A number of barriers currently exist which prevent the effective sharing of PH data in this Canadian province. These include technical issues, but overwhelmingly are of a human nature relating to interpretation of legislation, and a lack of effective management. In terms of the applicability of blockchain technology to counteract these barriers, efforts could be focussed on ensuring the existing systems are connected in a safe and secure manner. This allows for the existing systems to be built upon and integrated without the need to start from the beginning, causing disruption and confusion for the PH professionals using the systems. This research concludes that while blockchain technology shows promise for enhancing data sharing in healthcare, it is still many years away from being implemented in this Canadian province.

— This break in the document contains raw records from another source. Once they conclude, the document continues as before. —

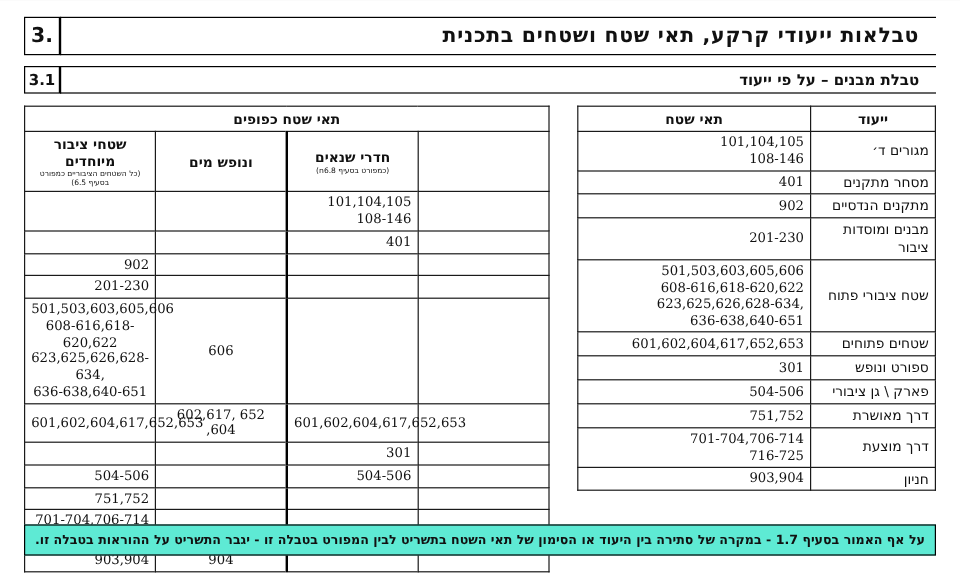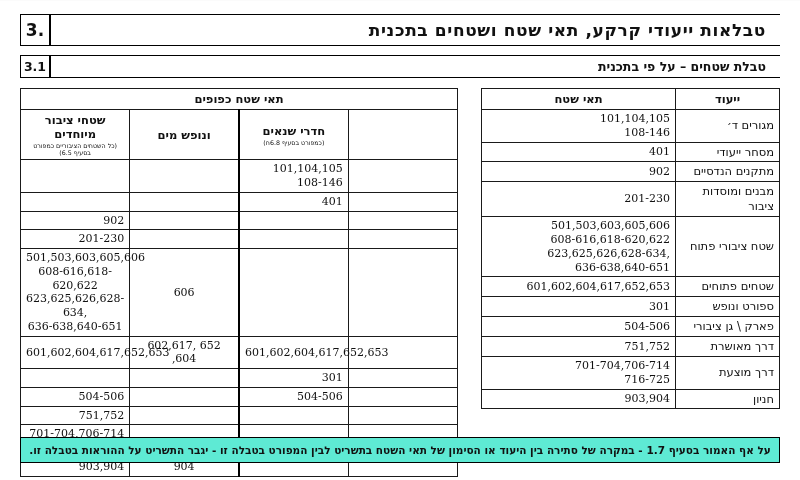--- a/index.html
+++ b/index.html
@@ -151,7 +151,7 @@
 
   <div class="sec-row" id="sec31">
     <div class="sec-bar">
-      <span>טבלת שטחים – על פי בתכנית</span>
+      <span>טבלת מבנים – על פי ייעוד</span>
     </div>
     <div class="sec-num">3.1</div>
   </div>

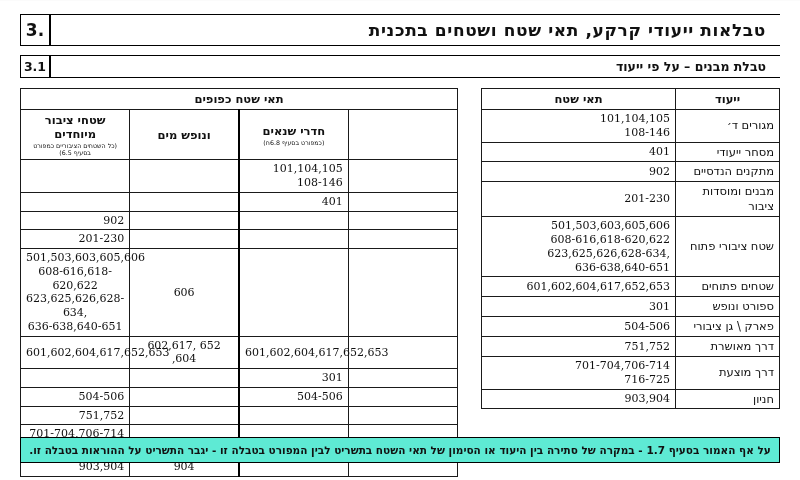--- a/index.html
+++ b/index.html
@@ -169,7 +169,7 @@
 108-146</td>
       </tr>
       <tr>
-        <td class="lbl c-use">מסחר ייעודי</td>
+        <td class="lbl c-use">מסחר מתקנים</td>
         <td class="num c-cells">401</td>
       </tr>
       <tr>

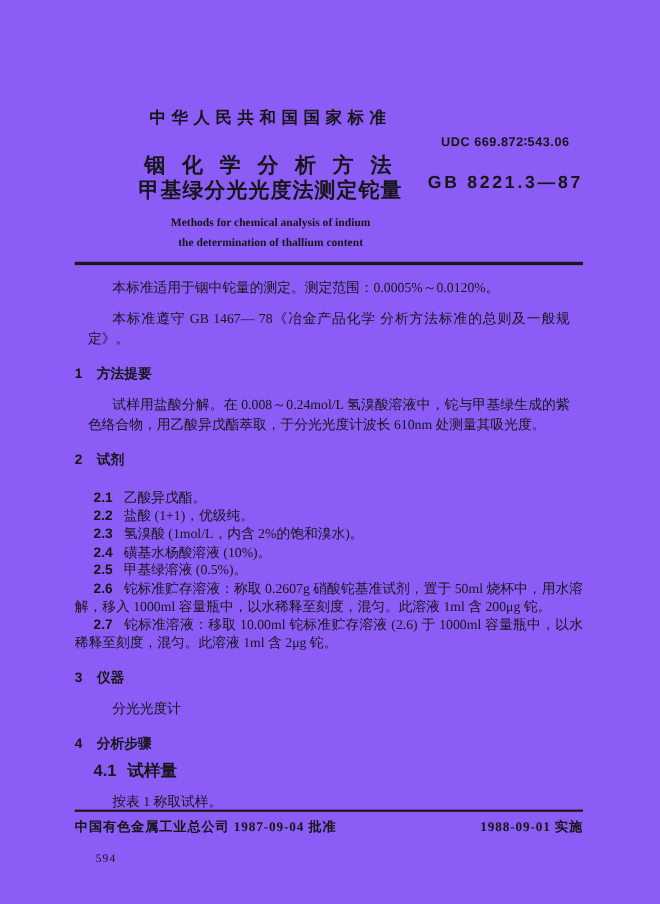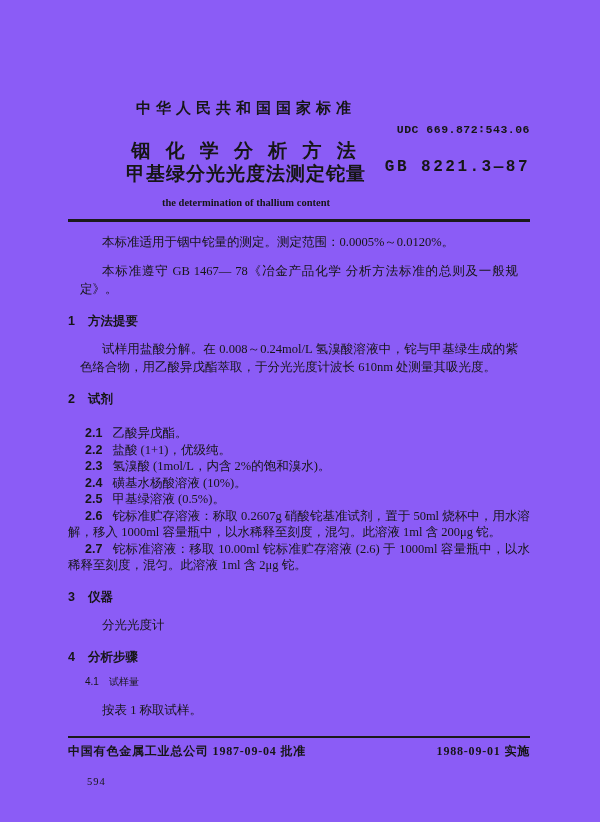--- a/index.html
+++ b/index.html
@@ -61,8 +61,8 @@
     position: absolute;
     top: 24px;
     right: 0;
-    text-align: right;
-    font-family: Liberation Mono, monospace;
+    text-align: center;
+    font-family: Liberation Sans, sans-serif;
     font-weight: bold;
   }
   .udc {

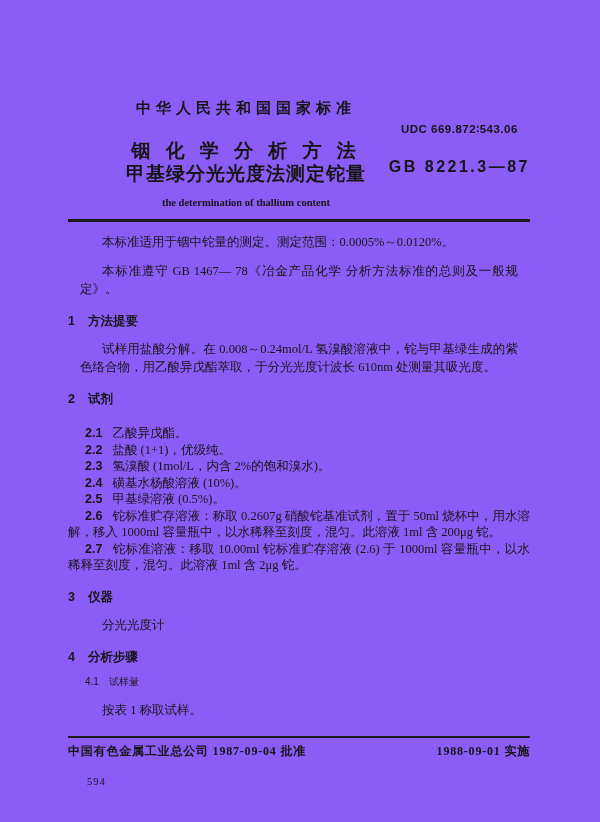--- a/index.html
+++ b/index.html
@@ -166,6 +166,7 @@
         <div class="title-line1">铟 化 学 分 析 方 法</div>
         <div class="title-line2">甲基绿分光光度法测定铊量</div>
         <div class="english-title">
+          <div>Methods for chemical analysis of indium</div>
           <div>the determination of thallium content</div>
         </div>
       </div>

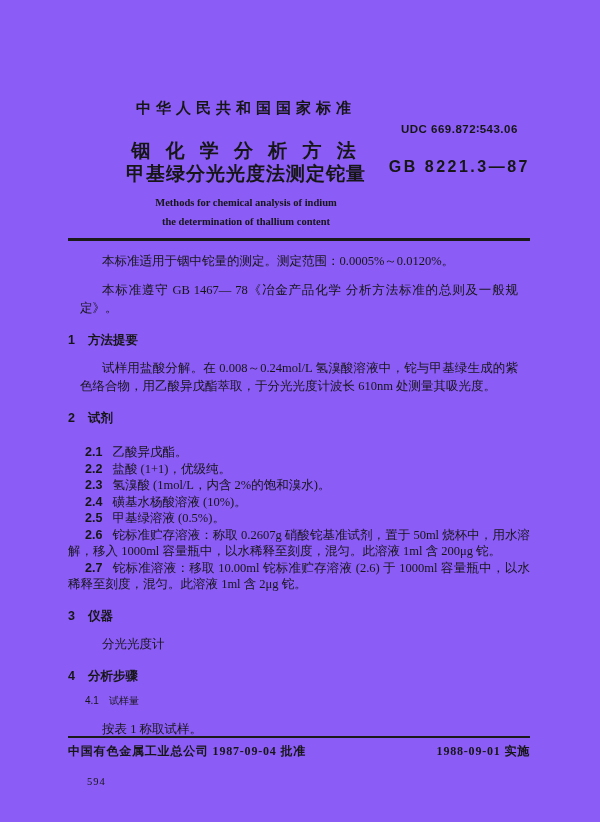--- a/index.html
+++ b/index.html
@@ -116,8 +116,8 @@
   .subsection-heading {
     margin: 8px 0 0 0;
     font-family: "Liberation Sans", sans-serif;
-    font-weight: normal;
-    font-size: 10px;
+    font-weight: bold;
+    font-size: 15px;
     line-height: 17px;
     text-indent: 17px;
   }

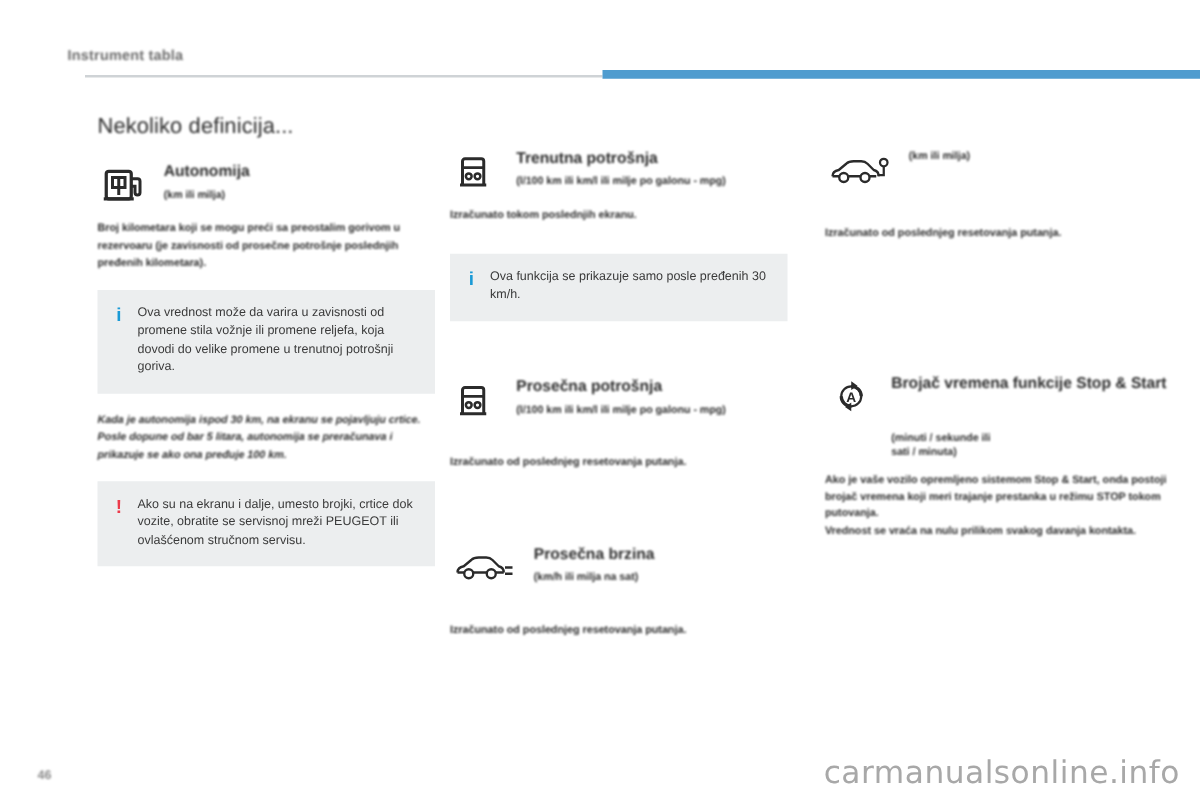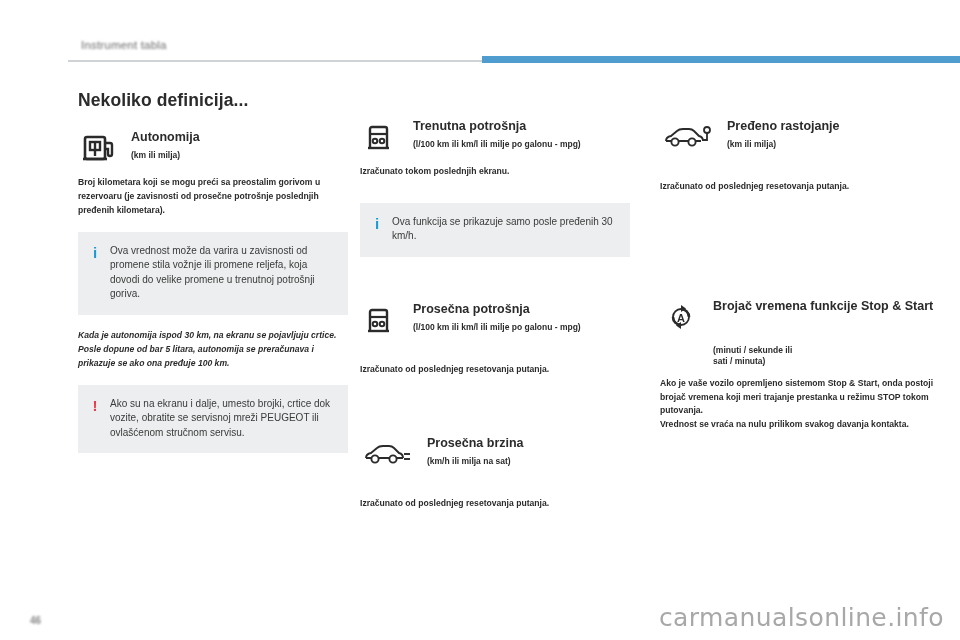--- a/index.html
+++ b/index.html
@@ -26,10 +26,10 @@
   }
   .header-title {
     position: absolute;
-    left: 81px;
+    left: 54px;
     top: 21px;
     font-size: 11.5px;
-    font-weight: normal;
+    font-weight: bold;
     letter-spacing: .2px;
     color: #6b6b6b;
     filter: blur(0.9px);

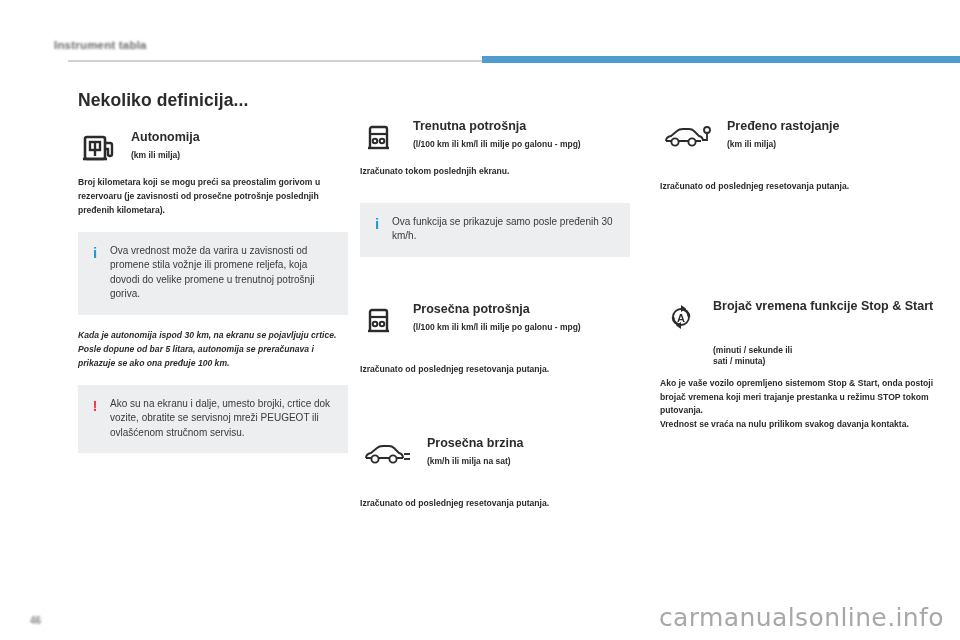--- a/index.html
+++ b/index.html
@@ -66,7 +66,7 @@
   
   .page-heading {
     font-size: 17.5px;
-    font-weight: bold;
+    font-weight: normal;
     color: #2b2b2b;
     margin: 0 0 18px 0;
     filter: blur(0.75px);

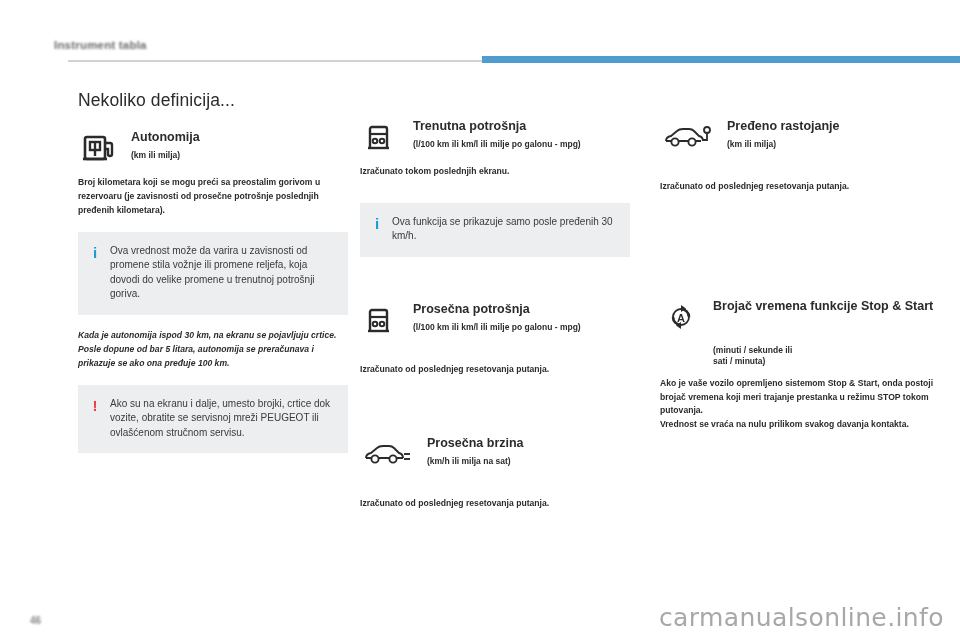--- a/index.html
+++ b/index.html
@@ -296,7 +296,6 @@
       </svg>
     </span>
     <span class="feature-text">
-      <p class="feature-title">Pređeno rastojanje</p>
       <p class="feature-unit">(km ili milja)</p>
     </span>
   </div>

More in-depth analysis is required in order to clearly understand how the technology could be applied, which blockchain format is appropriate and what benefits and risks it will bring. Future work should explore the perspectives of other stakeholders, such as the provincial government to fully understand the feasibility of using blockchain to share PH data in this context. Further research at a national level would also be beneficial to investigate whether similar barriers exist in other provinces and territories, with the goal of a pan-Canadian PH system, particularly important in the context of disease management. However, immediate efforts should focus on the human related barriers highlighted by the participants in this study.